**TASK BRIEF**
Nothing but the pictures may be left out. Restate the rest of the entries word for word.
======== SUPPLIED DATA ========
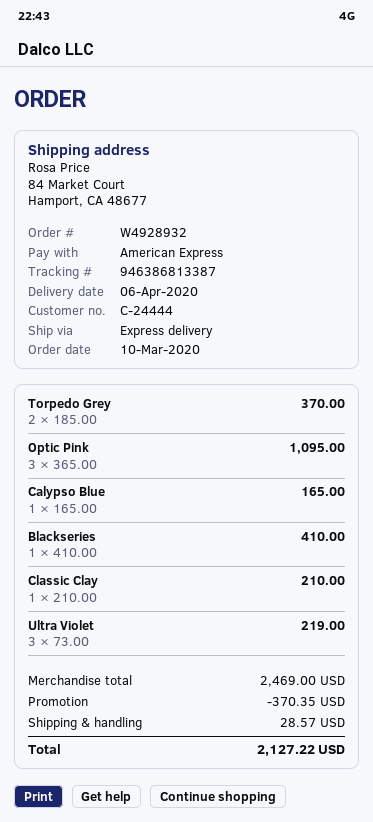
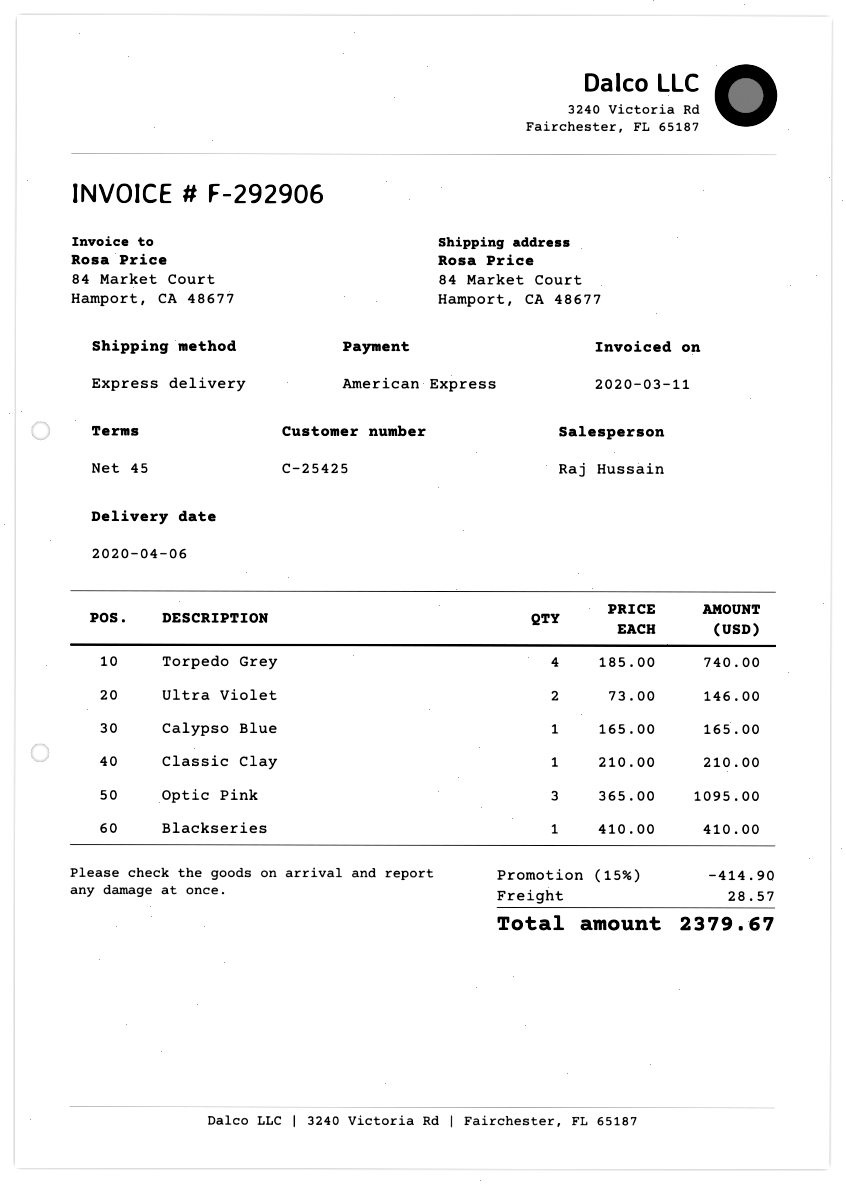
customer number: C-24444 -> C-25425
Torpedo Grey: 2 x 185.00 = 370.00 -> 4 x 185.00 = 740.00
Ultra Violet: 3 x 73.00 = 219.00 -> 2 x 73.00 = 146.00
discount: 370.35 -> 414.90
total: 2127.22 -> 2379.67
========
**EXERCISE RESPONSE**
customer number: C-24444 -> C-25425
Torpedo Grey: 2 x 185.00 = 370.00 -> 4 x 185.00 = 740.00
Ultra Violet: 3 x 73.00 = 219.00 -> 2 x 73.00 = 146.00
discount: 370.35 -> 414.90
total: 2127.22 -> 2379.67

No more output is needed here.